Desde a chegada do novo secretário-executivo da pasta, general Eduardo Pazuello, o ministério passou a defender a centralização e distribuição de equipamentos aos estados e municípios. Aos senadores, Pazuello disse que o Centro de Operações Estratégicas (COE), sob sua gestão, trabalha com o recebimento de demandas dos gestores de forma ininterrupta, mas reforçou que os locais em situação mais crítica serão atendidos de forma prioritária.

“Não há nenhuma vantagem em um estado ter prioridade sobre os outros. Essa prioridade está representada pela total situação de calamidade que está vivendo. Nenhum estado, nenhuma cidade, nenhuma região está deixando de ser observado e deixando de receber o que foi combinado. Leitos estão sendo habilitados, recursos estão sendo repassados”, afirmou o número dois.

Após críticas de secretários de saúde, Teich passou a se reunir com governadores e defendeu a união de gestores e parlamentares no enfrentamento à doença.
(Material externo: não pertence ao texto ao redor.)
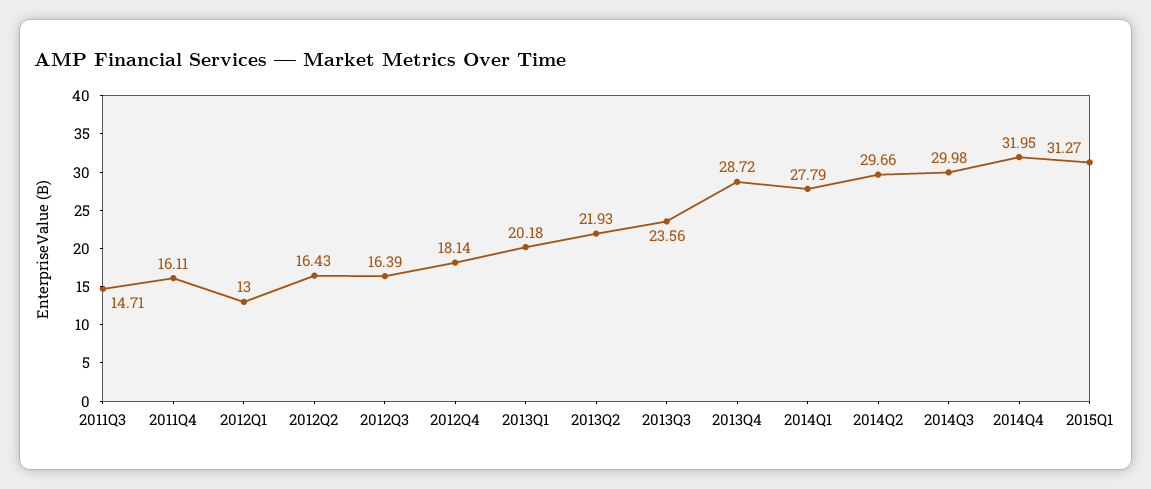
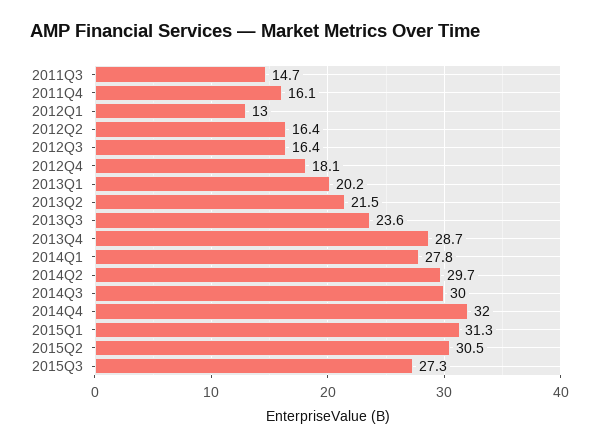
2013Q2: 21.93 -> 21.5
2015Q2: none -> 30.5
2015Q3: none -> 27.3

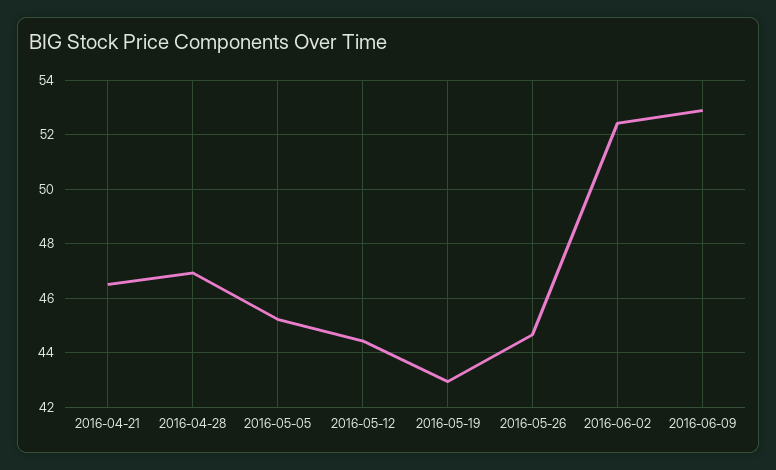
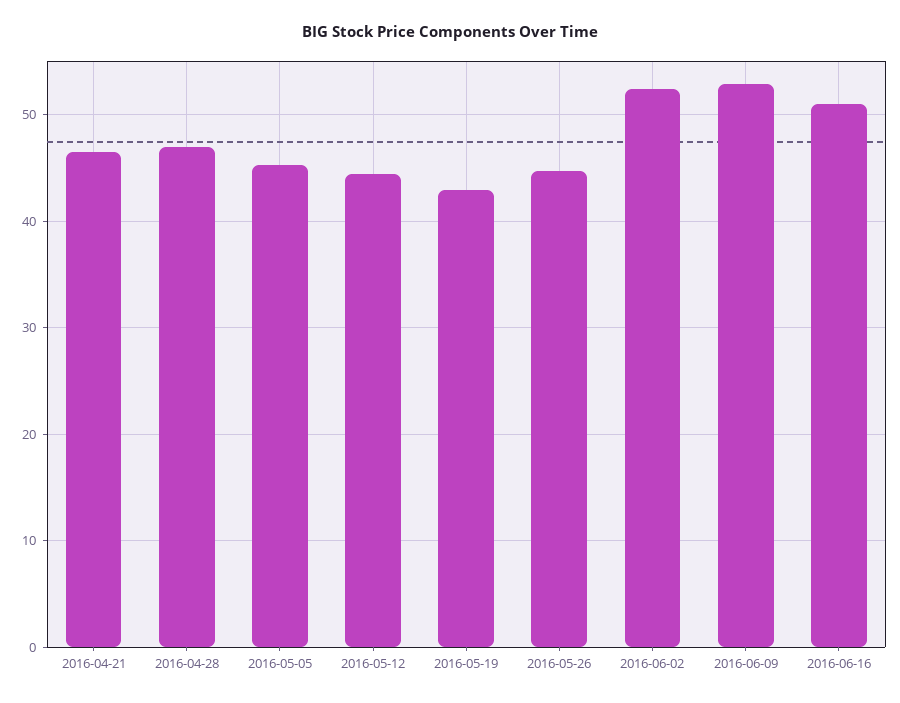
2016-06-16: none -> 51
Segundo o ministro, o Conselho Nacional de Secretários de Saúde (Conass) e o Conselho Nacional de Secretários Municipais de Saúde (Conasems) terão participação nas decisões da pasta.

“Hoje a gente teve reunião com o Conass e o Conasems justamente para trazê-los para as nossas reuniões estratégicas. Eles vão participar tanto da discussão dos problemas quanto das soluções. Isso é uma coisa que vale também para os senhores [senadores]. A gente vai trabalhar como um bloco. Hoje, não existe ‘nós’ e ‘vocês’. Hoje, a gente é uma coisa só”, disse.

Respiradores

Uma das maiores dificuldades do governo federal é na aquisição de respiradores, acompanhando o cenário mundial. O Brasil contava com a entrega de 15 mil unidades da China, mas a negociação herdada da gestão de Luiz Henrique Mandetta não se concretizou. Segundo Teich, a razão seria a recusa de depósito antecipado por parte do ministério.

O ministério conta, agora, com a entrega de 14,1 mil respiradores pela indústria nacional. “Isso é feito de uma forma faseada. Nesse espaço de tempo, o ideal é a gente evitar ter o mínimo de crescimento explosivo da doença para que a gente consiga ir tratando essa população. Os recursos são menores do que a gente gostaria que fossem, justamente porque a gente está dividindo com o mundo”, disse o ministro aos senadores.

Recursos financeiros

Nelson Teich afirmou ainda que, devido a restrições orçamentárias, o governo federal precisa focar em eficiência para abastecer o Sistema Único de Saúde (SUS).

“É muito difícil, principalmente num país como o nosso, que é um país mais pobre. Para vocês terem ideia, os Estados Unidos gastam mais de US$ 10 mil por pessoa por ano. No SUS, hoje, a gente não tem US$ 500 por pessoa por ano para gastar. É uma diferença enorme. Isso faz com que nosso foco em eficiência tenha que ser total”, disse.